To fight back against cyberthreats, security officials encourage people to work with government agencies and find ways to keep information offline.

(TNS) — Cybersecurity was the main focus of a presentation given at Iowa State University Wednesday that drew a crowd of about 35 agri-business leaders from around the state.

The presentation was hosted by ISU and involved the Department of Justice, U.S. district attorneys and several others with the keynote speeches coming from Assistant Attorney General for National Security John Carlin and FBI Deputy Assistant Director of the Cyber Crime Division Eric Sporre.

During the discussion, the two cybersecurity experts offered their opinions on issues surrounding cyberthreats to American business interests and national security. Carlin said that because of work taking place in Ames and other locations around the state in agriculture and other industries, Iowa is a prime location for a specific type of theft.

“I think what we’re seeing, in part, in terms of Iowa, both in Ames and I’ll be out in Des Moines later, particularly when it comes to the theft of trade secrets and national security cyberespionage and also physical espionage that one of the key sectors that they want to target is bioengineering and particularly agriculture, bio-agriculture products,” Carlin said.

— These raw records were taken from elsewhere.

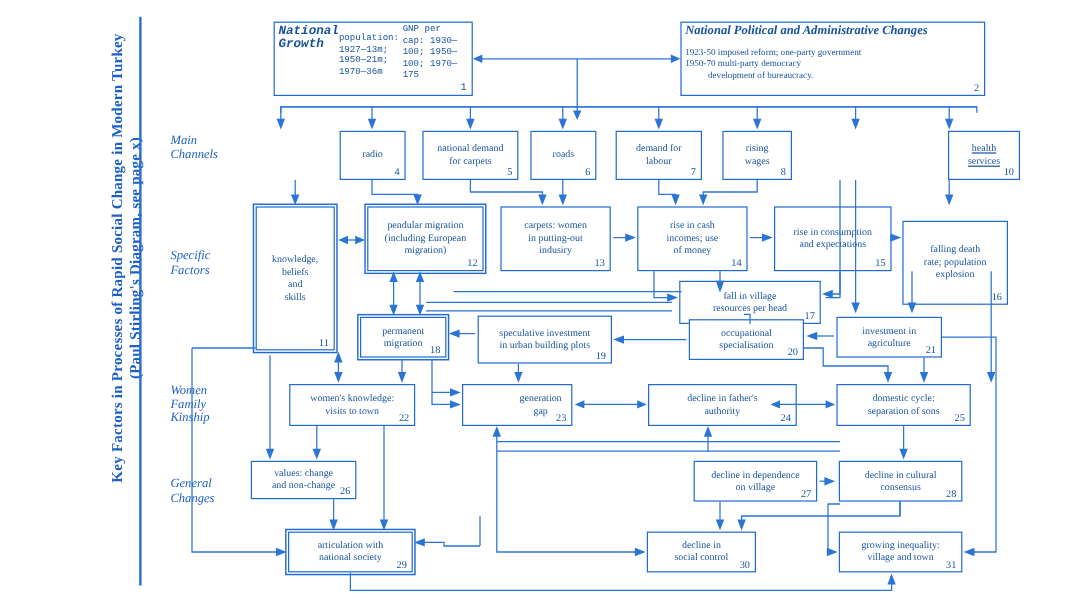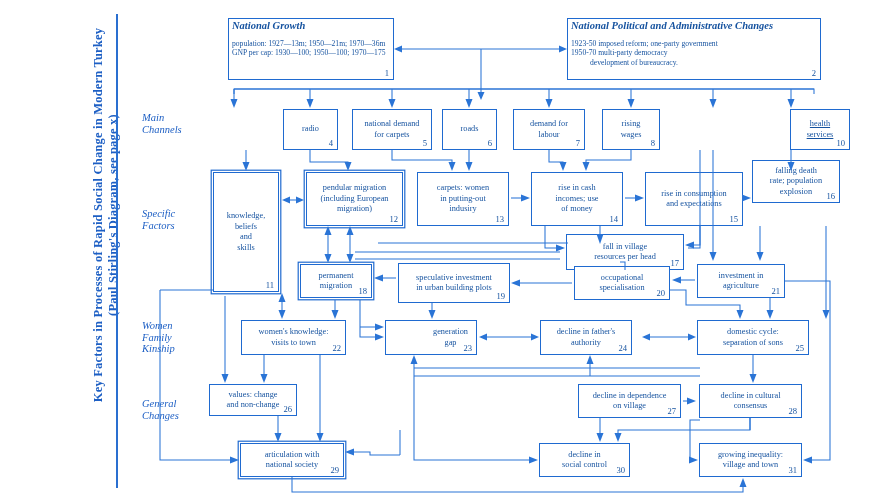"National Growth" div.bx { flex-direction: column -> row; font-family: none -> Liberation Mono, monospace }
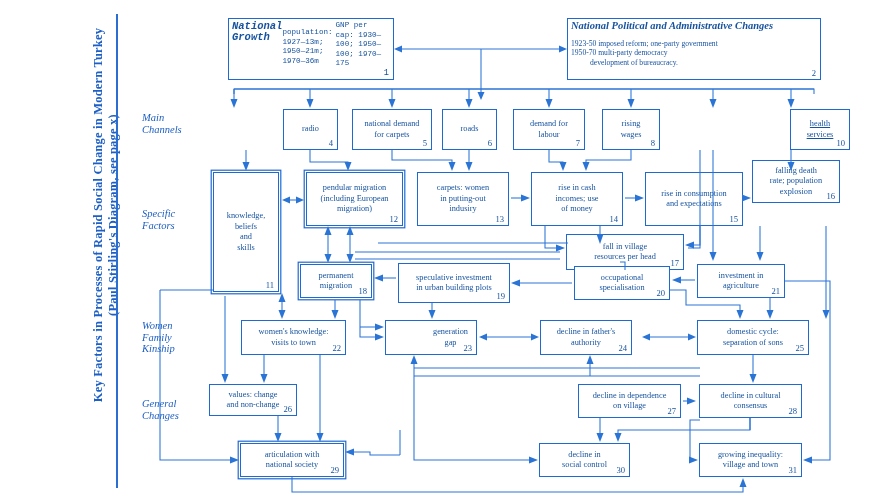"falling death" div.bx { height: 43px -> 70px; top: 160px -> 184px }
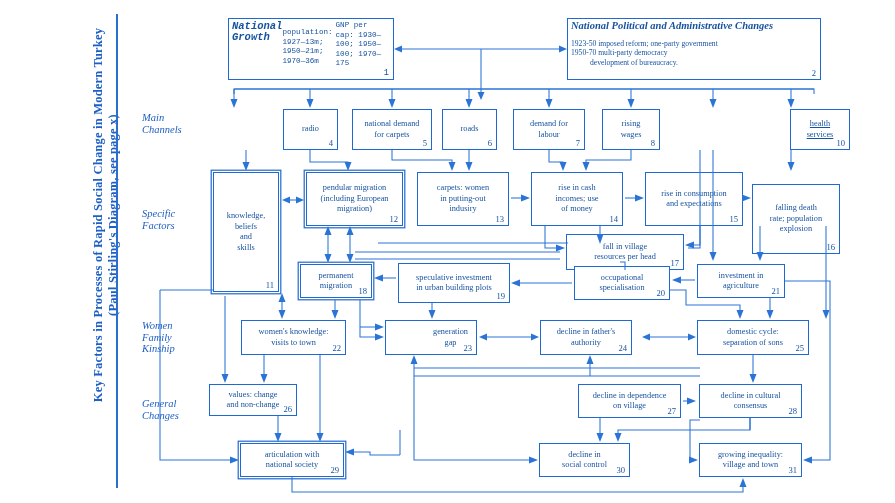"decline in father's" div.bx { width: 92px -> 124px }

With that being the objective of several organizations, Iowa could top the list of targets for anyone looking to steal agricultural secrets, according to Carlin. To help businesses and national security agencies to work more closely on the threats, Carlin said he is encouraging business leaders and members of the agencies to build bridges.

“We’ve changed our approach to fix this problem,” he said. “It’s not one we can do in our secure windowless facilities like we were used to doing in national security, say 15 years ago. We need to reach out to each of the affected sectors, talk to them one on one and see the problem.”

Sporre echoed those comments while speaking to the business owners and CEOs of different corporations Wednesday by saying that the only way the FBI can do its job when it comes to cybersecurity, is with the help of the businesses that have been targeted.

“The only way that my teams and I learn about what’s important to you and what are the most valuable items that you hold in your information is by you telling us and by you working with us and by you educating us,” Sporre said. “It really has to be that two-way street. It has to be a conversation, we have to be in a relationship where you believe, if you have an intrusion, we’re not going to come in, take over and broadcast your information on the TV and damage your company.”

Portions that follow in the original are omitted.